Rule 1.4 of the Rules of Professional Conduct governing lawyers states:

(a) A lawyer shall:

  1. promptly inform the client of any decision or circumstance with respect to which the client's informed consent, as defined in Rule 1.0(g), is required by these Rules;

    (2) reasonably consult with the client about the means by which the client's objectives are to be accomplished;

    (3) keep the client reasonably informed about the status of the matter;

    (4) promptly comply with reasonable requests for information; and

    (5) consult with the client about any relevant limitation on the lawyer's conduct when the lawyer knows that the client expects assistance not permitted by the Rules of Professional Conduct or other law.
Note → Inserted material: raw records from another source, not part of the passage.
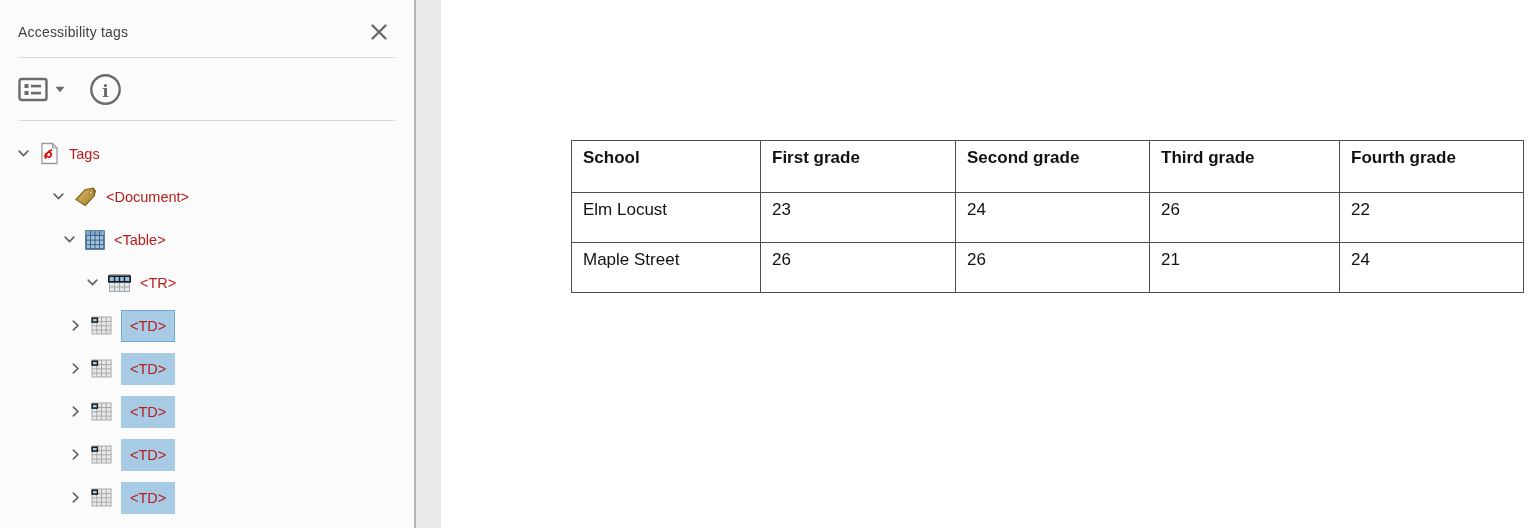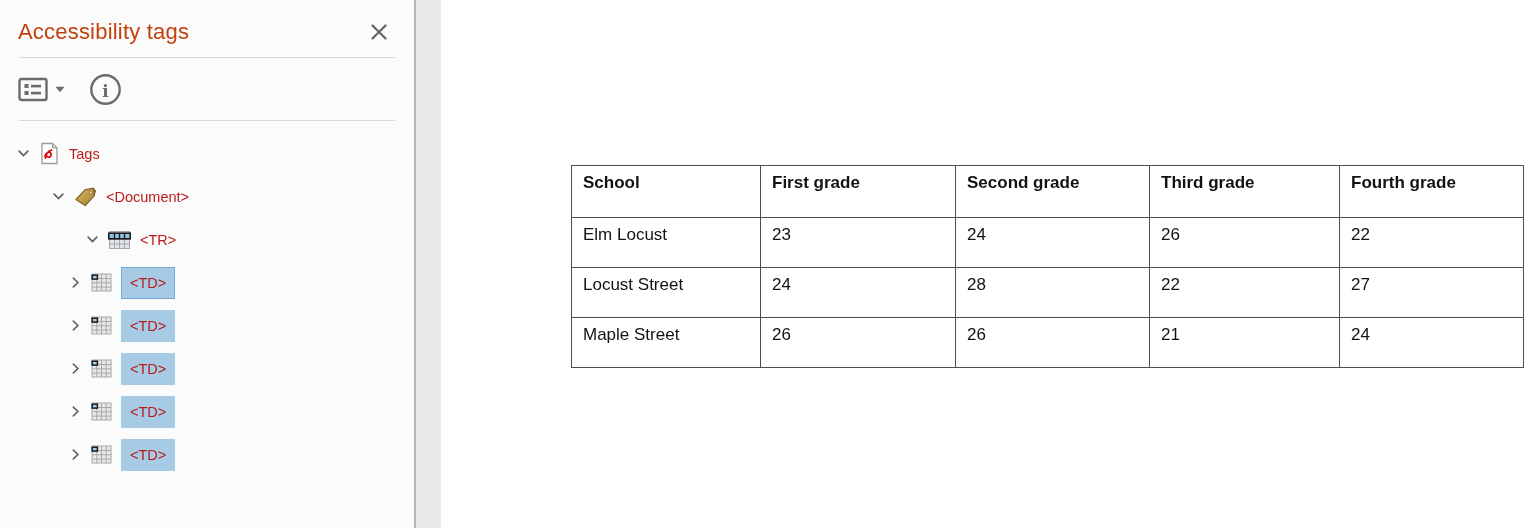--- a/index.html
+++ b/index.html
@@ -11,7 +11,7 @@
   .panel { width:414px; height:528px; background:#fbfbfb; flex:none; position:relative; }
   .panel-header { height:57px; display:flex; align-items:center;
                   justify-content:space-between; padding:6px 26px 0 18px; }
-  .panel-title { font-size:22px; color:#c2410c; letter-spacing:.2px; }
+  .panel-title { font-size:14px; color:#404040; letter-spacing:.2px; }
   .icon-btn { background:none; border:none; cursor:pointer; display:flex;
               align-items:center; justify-content:center; padding:0; }
   .divider { height:1px; background:#d8d8d8; margin:0 19px; }

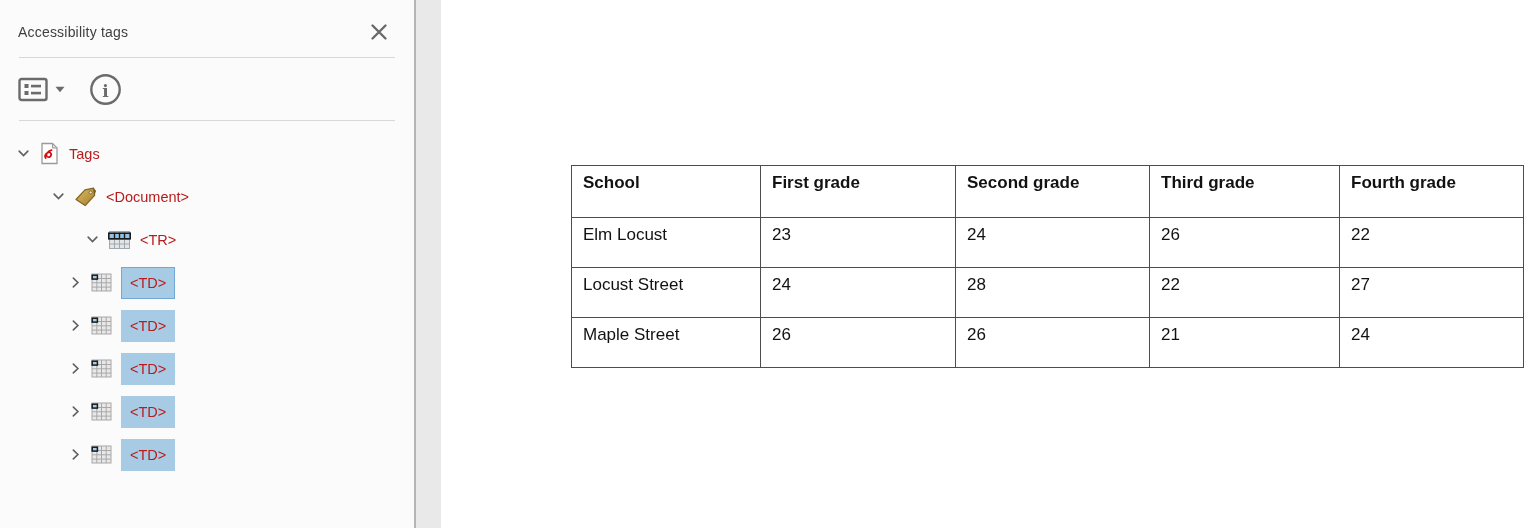--- a/index.html
+++ b/index.html
@@ -37,7 +37,7 @@
 
   
   table.grades { border-collapse:collapse; table-layout:fixed; width:952px;
-                 font-size:17px; color:#121212;margin-top:25px; }
+                 font-size:17px; color:#121212; }
   table.grades th, table.grades td { border:1px solid #4d4d4d; text-align:left;
                  vertical-align:top; padding:7px 8px 0 11px; overflow:hidden; }
   table.grades th { height:52px; font-weight:700; }

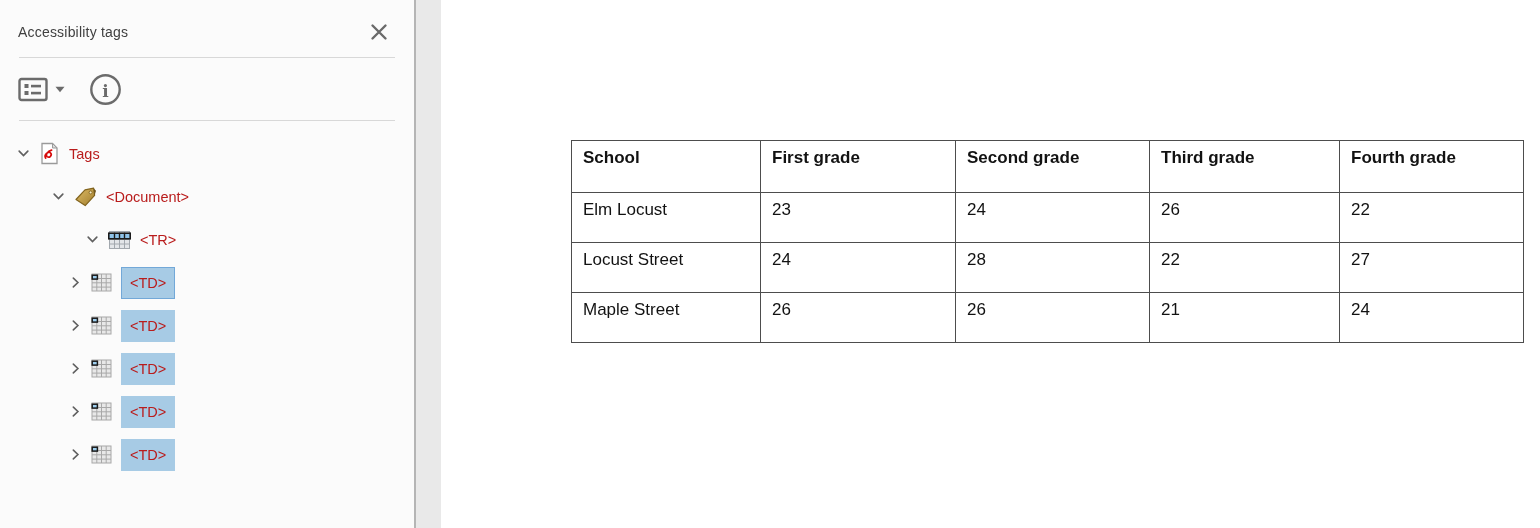--- a/index.html
+++ b/index.html
@@ -130,6 +130,21 @@
         <span class="tlabel">&lt;Document&gt;</span>
       </div>
 
+      <div class="tree-row lvl2">
+        <span class="chev">
+          <svg width="13" height="13" viewBox="0 0 12 12">
+              <path d="M2 3.8 L6 8 L10 3.8" fill="none" stroke="#606060" stroke-width="1.5" stroke-linecap="round"></path>
+            </svg>
+        </span>
+        <span class="ticon">
+          <svg width="20" height="20" viewBox="0 0 20 20">
+            <rect x="1" y="1" width="18" height="18" fill="#9fc4e4" stroke="#3f6183" stroke-width="1.6"></rect>
+            <rect x="1" y="1" width="18" height="4.6" fill="#7da9cf"></rect>
+            <path d="M1 5.6 H19 M1 10.1 H19 M1 14.6 H19 M5.5 1 V19 M10 1 V19 M14.5 1 V19" stroke="#3f6183" stroke-width="1"></path>
+          </svg>
+        </span>
+        <span class="tlabel">&lt;Table&gt;</span>
+      </div>
 
       <div class="tree-row lvl3">
         <span class="chev">

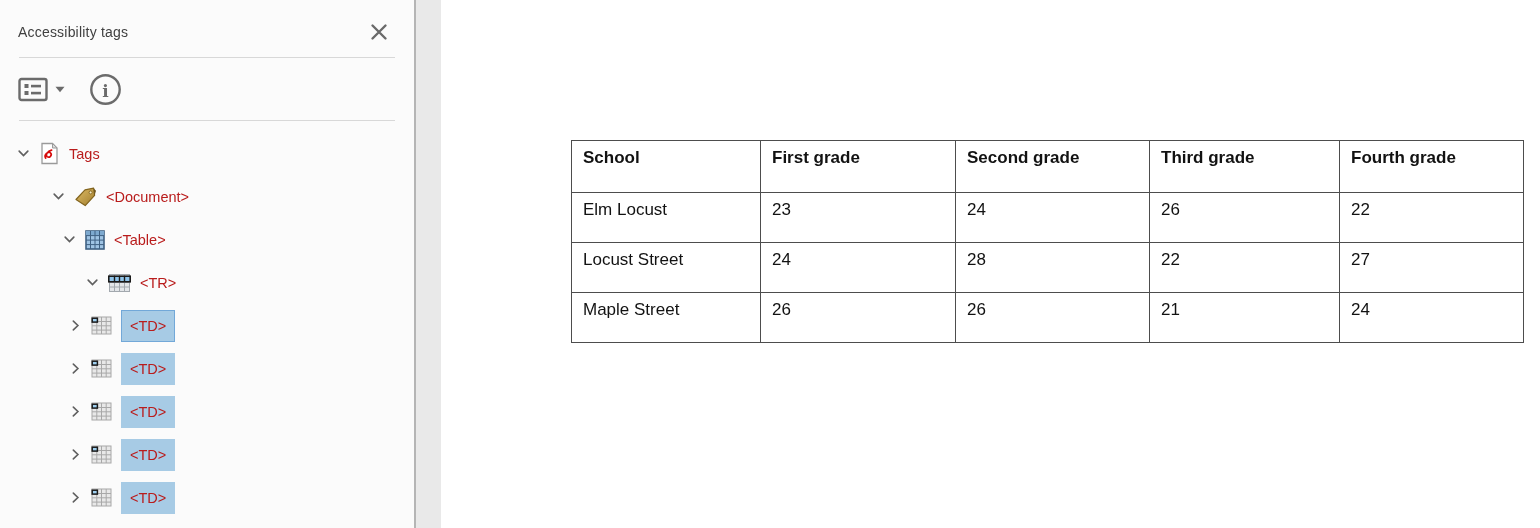--- a/index.html
+++ b/index.html
@@ -276,13 +276,6 @@
             <td>22</td>
           </tr>
           <tr>
-            <td>Locust Street</td>
-            <td>24</td>
-            <td>28</td>
-            <td>22</td>
-            <td>27</td>
-          </tr>
-          <tr>
             <td>Maple Street</td>
             <td>26</td>
             <td>26</td>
(b) A lawyer shall explain a matter to the extent reasonably necessary to permit the client to make informed decisions regarding the representation.

Rule 1.4 seems more than reasonable and actually more like common sense. Why would a lawyer, who has money in trust to work on a case, not do this?  Well, you may be surprised (or, perhaps not!). A recent disbarment of a Columbia lawyer makes it very clear this rule is to be taken seriously. In fact, this is one of the main area's lawyers get in trouble (along with stealing trust money).

In the Lynn matter, four of Mr. Lynn's previous clients had made a disciplinary complaint regarding Mr. Lynn's failure to return phone calls, respond to emails, or keep his clients reasonably informed as to the status of the case.  In addition, he stole money from his trust from other clients, which simply added fuel to the fire.

It is common for us to put off things, especially with difficult clients who take an inordinate amounts of our time. However, we went into this business by choice, and they did mention in law school that lawyers must meaningly interact with clients, so having to deal with clients is not only expected but required!